RE: New Public Review Issue: Proposed Update UTS #18

From: Philippe Verdy (verdy_p@wanadoo.fr)
Date: Tue Sep 25 2007 - 15:56:16 CDT

  • Next message: Philippe Verdy: "RE: Public Review Issues update: UAX #31"

    Mark Davis wrote:
    > On 9/23/07, Mike <mike-list@pobox.com> wrote:
    > >> As far as your other comments (copied below), the issue is as to what
    > > [^a-z ñ \q{ch} \q{ll} \q{rr}] would mean. Here was roughly our
    reasoning.
    > >> • The meaning, without the ^, is a set of strings {"a", "b", ..., "z",
    > > "ñ", "ch", "ll", "rr"}.
    > >> • The set inversion would be the set of all other strings. So that
    would
    > > include "0", "A", ... but also "New York", and "onomotopaeic", and so
    on.
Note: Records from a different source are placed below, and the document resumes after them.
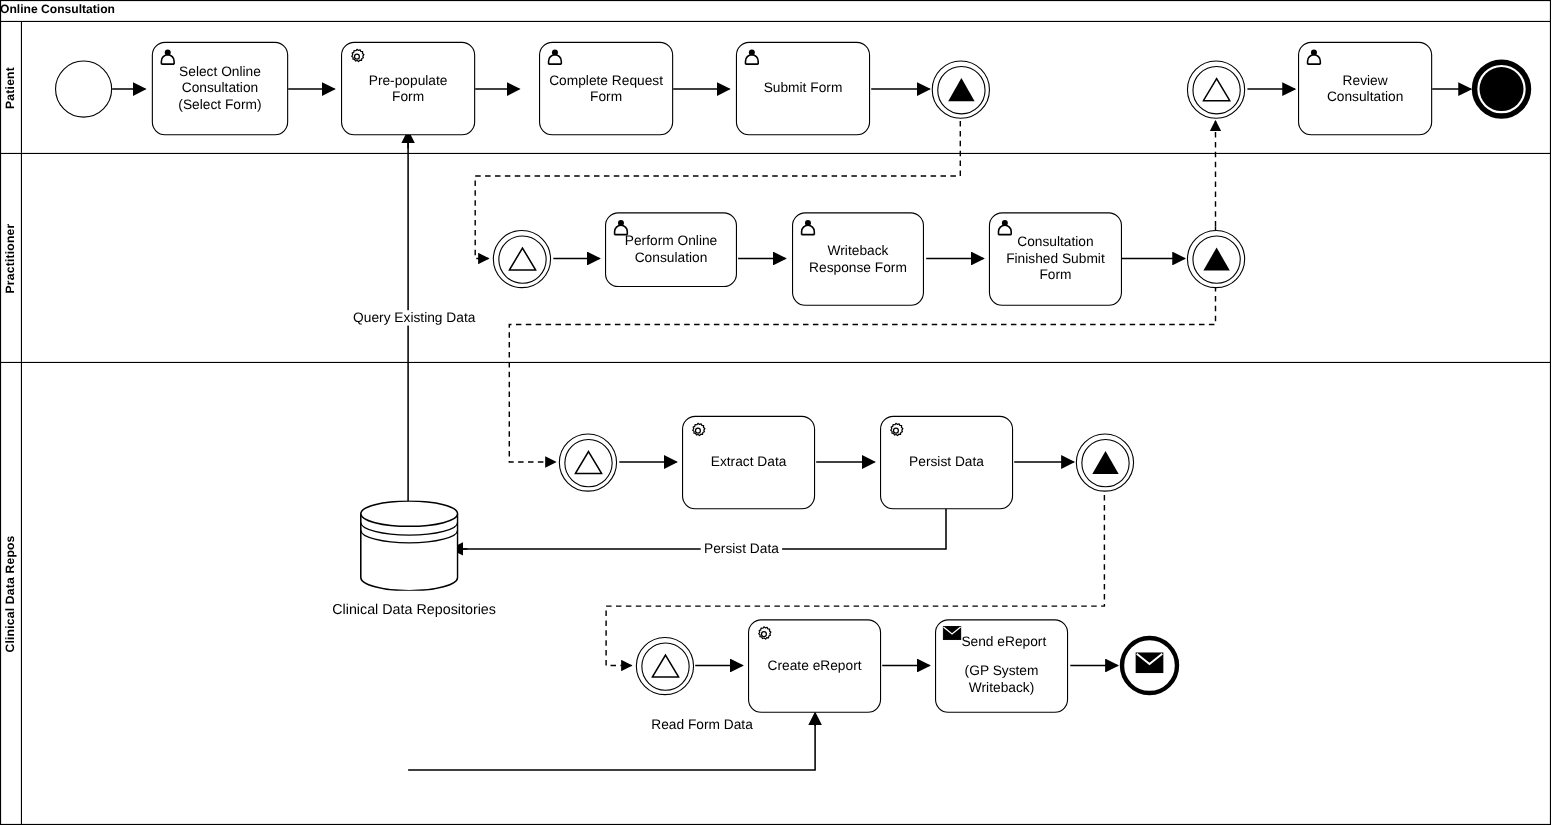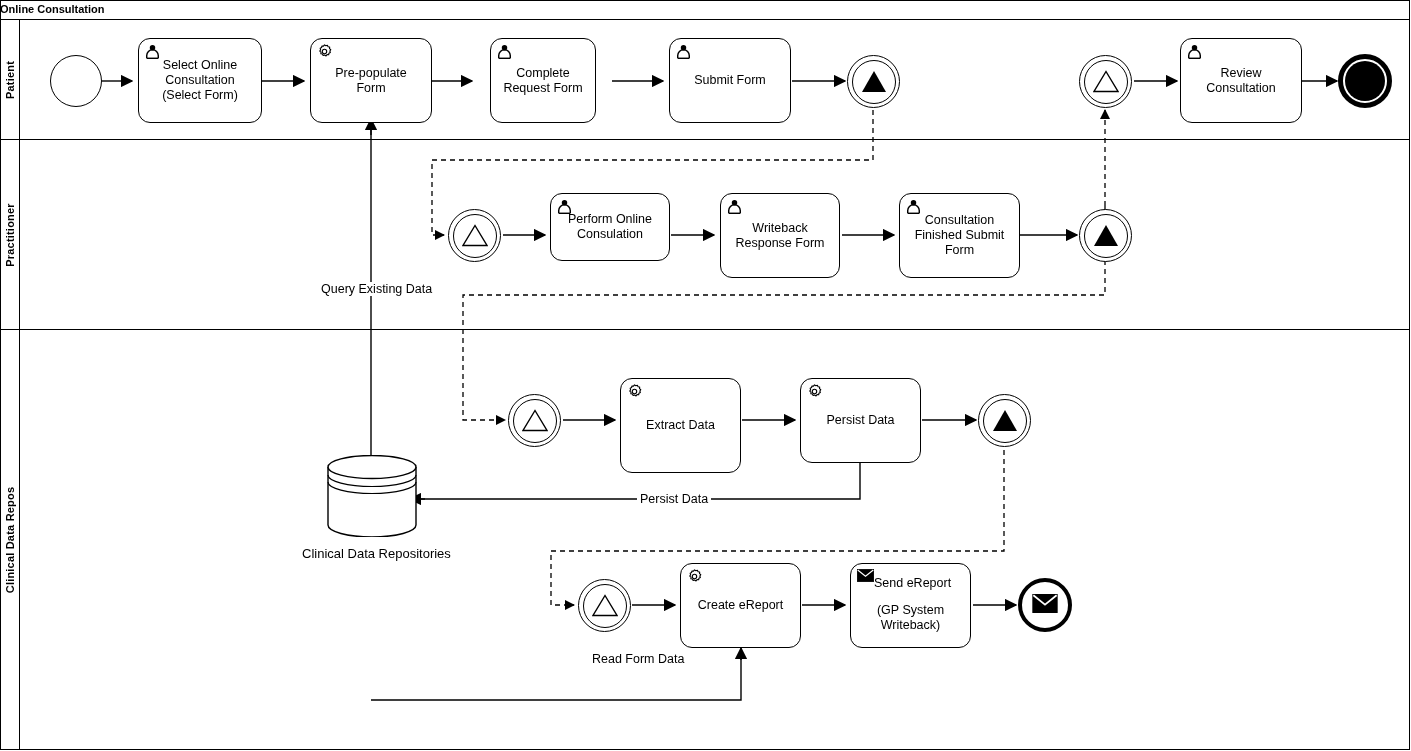--- a/index.html
+++ b/index.html
@@ -149,7 +149,7 @@
     <span class="tlabel">Select Online Consultation (Select Form)</span>
   </div>
 
-  <div class="task" style="left:490px;top:38px;width:106px;height:85px;">
+  <div class="task" style="left:490px;top:38px;width:122px;height:85px;">
     <span class="ticon">
       <svg viewBox="0 0 20 20" width="17" height="17">
           <circle cx="10" cy="5.6" r="3.2" fill="#000"></circle>

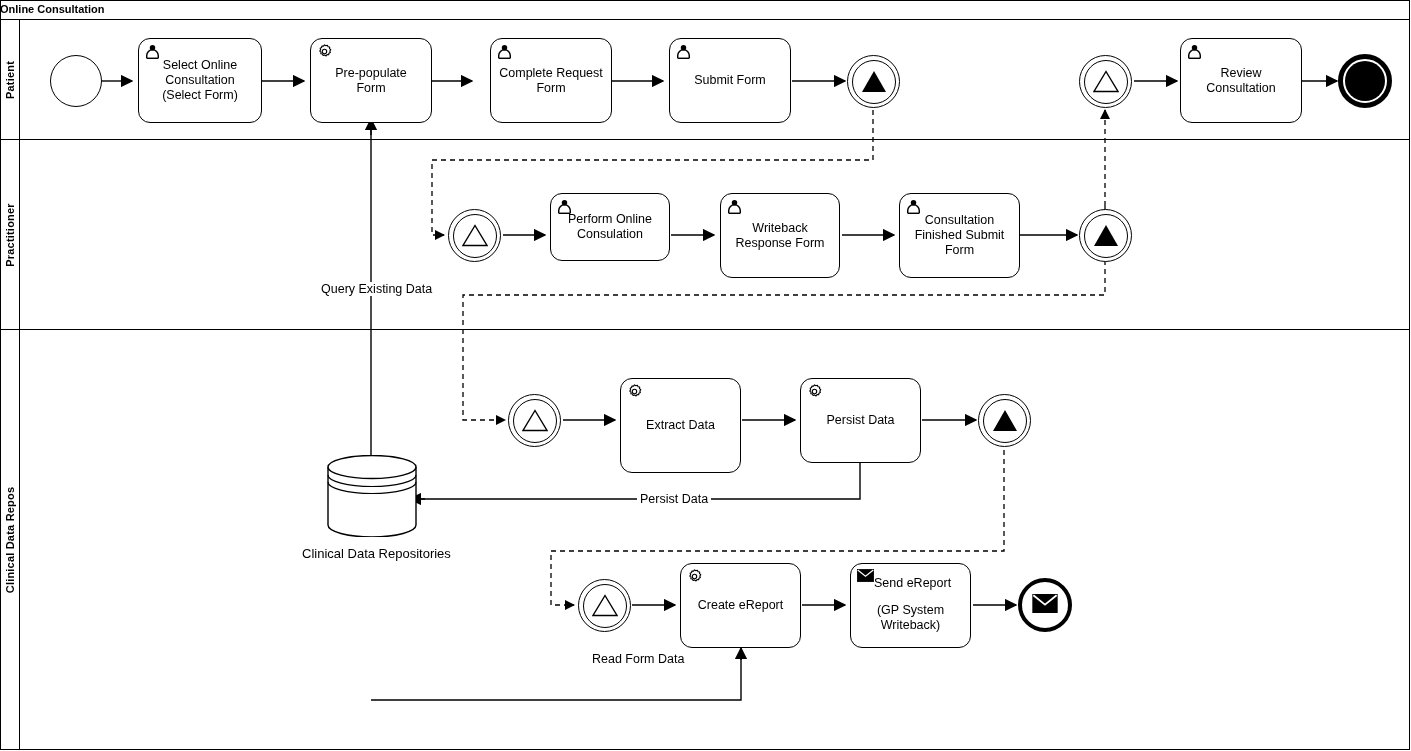--- a/index.html
+++ b/index.html
@@ -261,7 +261,7 @@
     </span>
   </div>
 
-  <div class="task" style="left:620px;top:378px;width:121px;height:95px;">
+  <div class="task" style="left:620px;top:378px;width:121px;height:85px;">
     <span class="ticon">
       <svg viewBox="0 0 20 20" width="17" height="17">
         <path d="M10 2.2 l1.6 1.1 1.8-.6 .8 1.7 1.9 .3 -.2 1.9 1.5 1.2 -1.1 1.6 .6 1.8 -1.7 .8 -.3 1.9 -1.9-.2 -1.2 1.5 -1.6-1.1 -1.8 .6 -.8-1.7 -1.9-.3 .2-1.9 -1.5-1.2 1.1-1.6 -.6-1.8 1.7-.8 .3-1.9 1.9 .2z" fill="#fff" stroke="#000" stroke-width="1.3" stroke-linejoin="round"></path>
An
    > > infinite set.
    >
    > Why do you assume such huge extension of the input universe ?
    >
    > The only needed thing is that the inversion set has to be universe minus
    the
    > positive set, and that /./ has to include all possible positive sets, in
    > such a way that {/[set]/, /[^set]/} is an exact partition of the universe
    of
    > acceptable input units.

    > I think it is wrong to think of [^set] as being some 'universe' minus
    > [set].  The way I think of it is that [^set] matches anywhere [set]
    > does not match.  As a simple example, consider the expression:
    >
    >       /^[\q{ch}].*/      # text must start with 'ch'
    >
    > This will match the input strings "churro" or "chimichanga", but won't
    > match "caliente."
    >
    > Now if we negate the set, we have the expression:
    >
    >       /^[^\q{ch}].*/     # text must not start with 'ch'
    >
    > Then the matching behavior is just the opposite: "caliente" matches,
    > while "churro" and "chimichanga" do not.  In my opinion, this is what
    > an end user would expect.
    > The difficultly is masked by your use of .* afterwards.

    That's true but...

    > Take /[\q{ch}]/. It matches all strings consisting of "ch".
    > By your logic, /[^\q{ch}]/ matches all strings that are not "ch",
    > including, as I said, "New York", and "onomotopaeic", and this entire
    email.

    This assumption is false. You are assuming that "." matches everything. In
    my opinion it only matches what the user sees as a single character in its
    input universe. So it will most probably match the "N" in "New York" but not
    the whole string.

    My opinion is that what is relevant is the set of collation elements in the
    user's input alphabet associated to his locale (or locale extended by the
    inclusion, at end of his alphabet if they are absent from it, of additional
    collation elements introduced in the regexp itself by "\q{...}".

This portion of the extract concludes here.